Zum Glück ist die Dame, deren Schritte nun deutlich näher kommen, mir bereits bekannt – man begegnet sich nun mal gelegentlich.
Aber was mag sie diesmal denken? Sie denkt wohl, dass sich der seltsame Freund der Nachbarin wiedermal seltsam verhält.
Na gut, das ließe sich verkraften – nun aber ab in den Keller – ebenfalls kühl!
Denn wohin sonst sollte ich auch gehen?
Es ist entschieden, ich habe dieses Problem alleine zu lösen oder durchzustehen.
Oder kommt die Wohnungsinhaberin, meine Freundin, schon bald mit dem Schlüssel?
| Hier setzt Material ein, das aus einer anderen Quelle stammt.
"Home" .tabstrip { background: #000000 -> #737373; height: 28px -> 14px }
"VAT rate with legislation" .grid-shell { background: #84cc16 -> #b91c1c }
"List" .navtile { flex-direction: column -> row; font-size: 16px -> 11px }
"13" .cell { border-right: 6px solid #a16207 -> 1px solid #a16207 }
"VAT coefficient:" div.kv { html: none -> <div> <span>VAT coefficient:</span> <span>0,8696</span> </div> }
Das wäre natürlich zu einfach!
Wie oft habe ich schon umsonst gewartet?
Wie oft mich zwangsbeschäftigt? (Ausflippen bringt normalerweise nix.)
Ich ahne, es droht ein mehrstündiges Auf-sich-alleine-gestellt-sein. Ich verfalle in ein dumpfes Brüten.
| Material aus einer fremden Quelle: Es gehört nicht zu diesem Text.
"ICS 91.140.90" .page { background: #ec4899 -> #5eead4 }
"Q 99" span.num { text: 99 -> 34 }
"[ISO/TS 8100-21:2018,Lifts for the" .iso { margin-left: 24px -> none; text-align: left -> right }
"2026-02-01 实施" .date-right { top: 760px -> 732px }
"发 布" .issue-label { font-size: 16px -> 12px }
Ich füge mich äußerlich in das Unvermeidbare, weiche ich dabei innerlich aus oder halte ich noch stand?
Das pseudophilosophische Gedankenkarussel dreht sich und Pseudooptimismus kommt auf (es hätte alles viel schlimmer kommen können).
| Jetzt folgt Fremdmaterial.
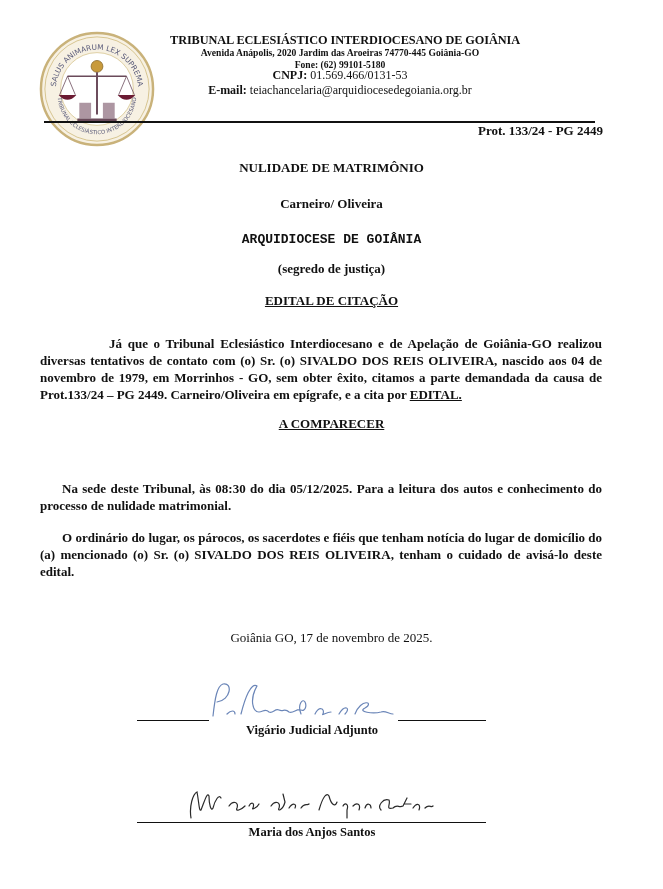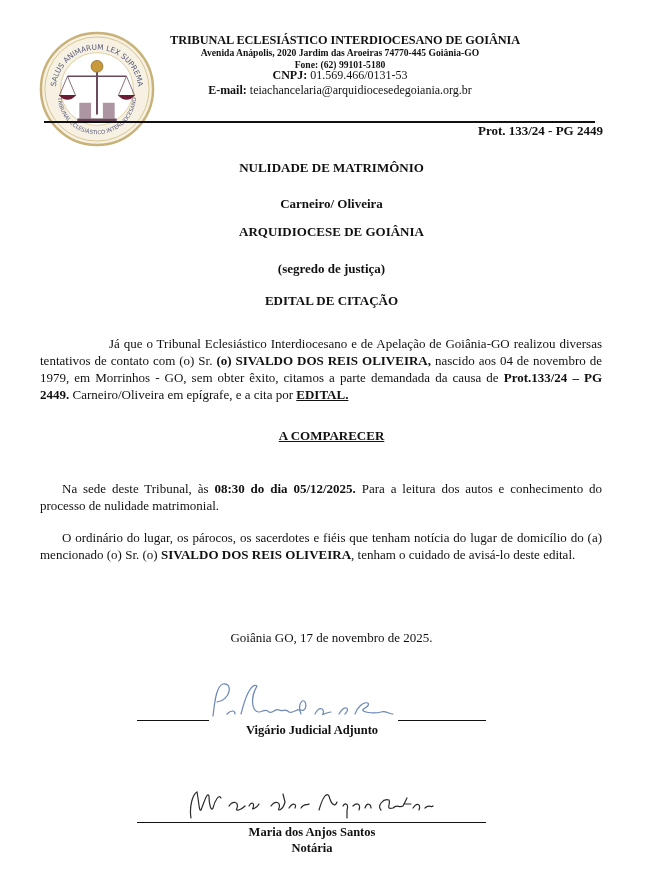"ARQUIDIOCESE DE GOIÂNIA" div.abs { font-family: none -> Liberation Mono, monospace; top: 224px -> 232px }
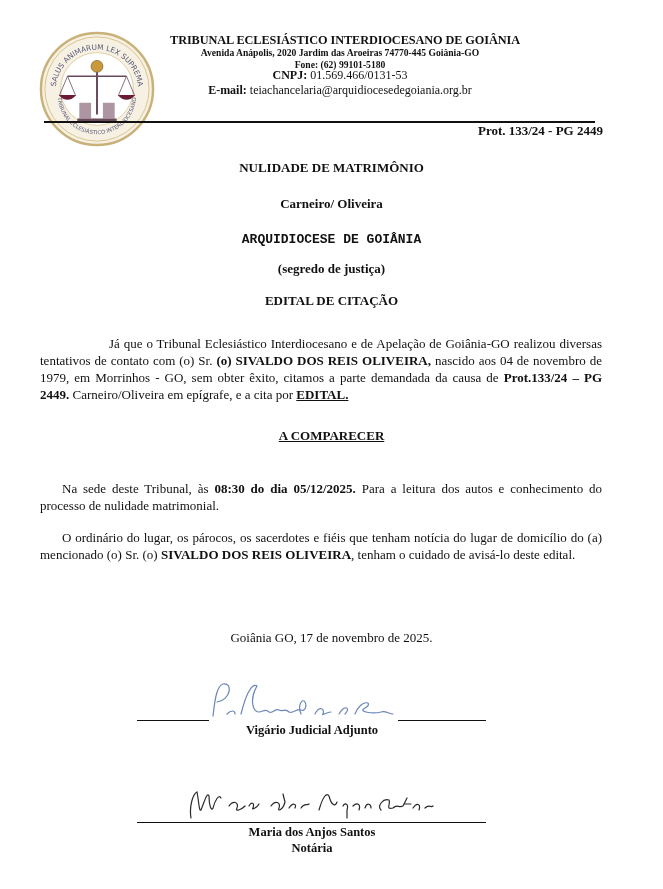"EDITAL DE CITAÇÃO" div.abs { text-decoration: none -> underline }
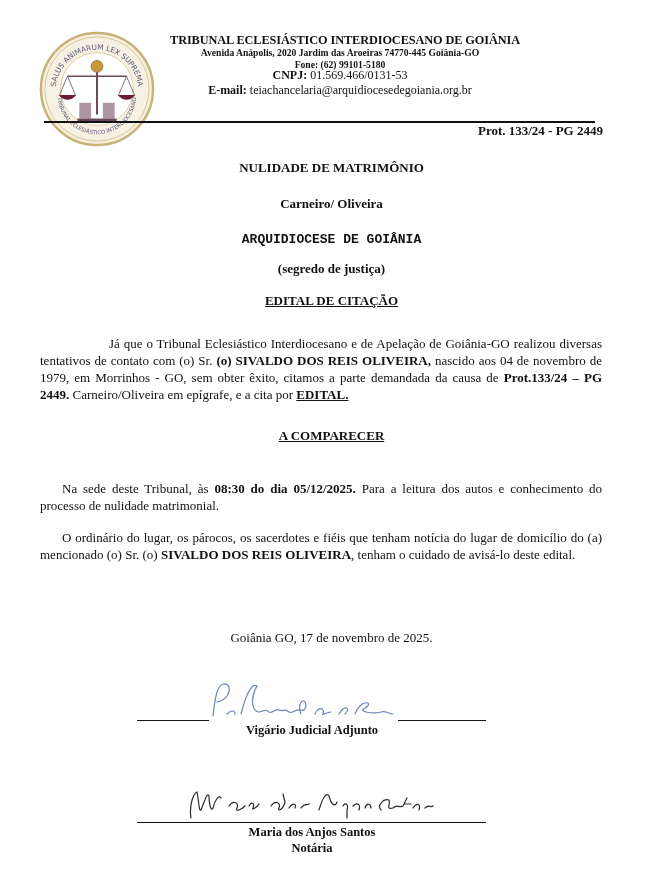"Já que o Tribunal Eclesiástico" .para { font-weight: none -> bold }
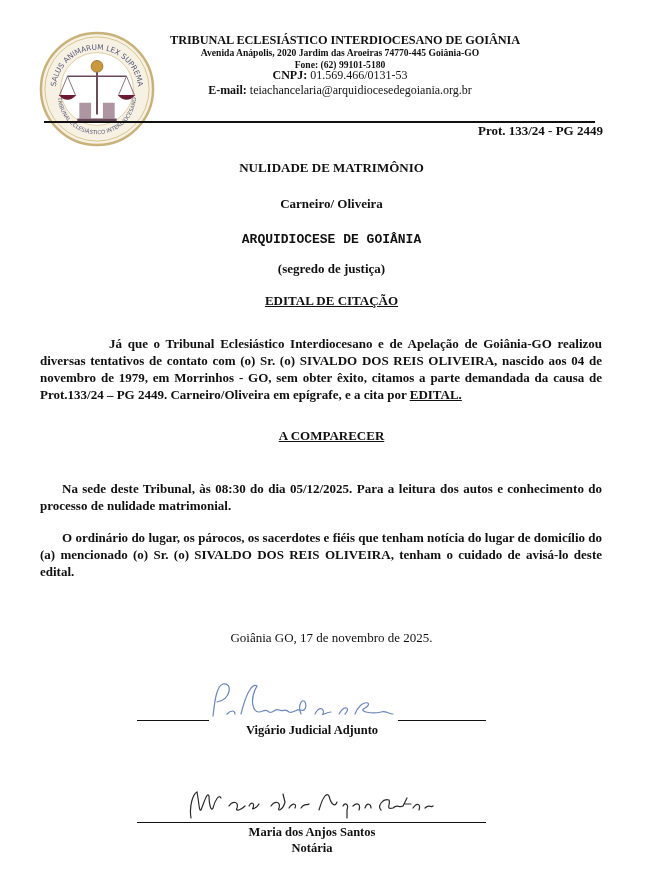"A COMPARECER" div.abs { top: 428px -> 416px }
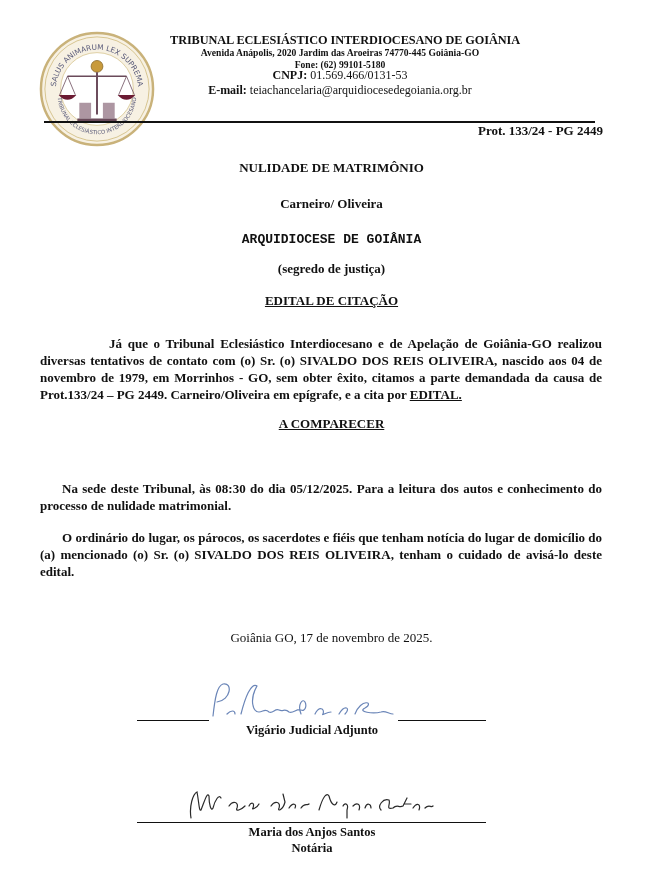"Notária" div { html: <div>Notária</div> -> none }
Und woran erinnert mich dieser Zustand, dieser Modus?
Wie oft musste ich mich in jungen Jahren über peinliche Pannen hinwegretten: Mangels Sprit mitten im Stadtverkehr zum Erliegen gekommen.
Mangels Geld des Nachts nach Hause gelaufen. Mangels Fahrradbeleuchtung im Dunkeln auf die Schnauze gefallen. Wiederentdecken der eigenen Körperkraft und dem Spaß an Luft und Liebe.
Der von Muttern beargwohnte jugendliche Leichtsinn wird trotzig ausgelebt und führt zu Lebenspraxis.
Der eigenen Beschränktheit stellt man sich erst im reifen Alter, angesichts geschlossener Mauern, verschlossener Vorgesetzter oder abwesender Partner.
Man erlebt neue Zustände und erleidet neue Pannen.
Alles in allem gewöhnt man sich an ein Leben im Provisorium. Daraus gewonnene Gelassenheit wird zum eigentlichen Luxus.
Anstelle des eigenen Autos verfüge ich über sehr viel Zeit, ich darf in mich gehen, seltsame Gefühle zulassen, mich in tieferen Schichten meines Seins wiederfinden.
Und ich gönne mir die Illusion von Bewegungsfreiheit und Handlungsspielräumen.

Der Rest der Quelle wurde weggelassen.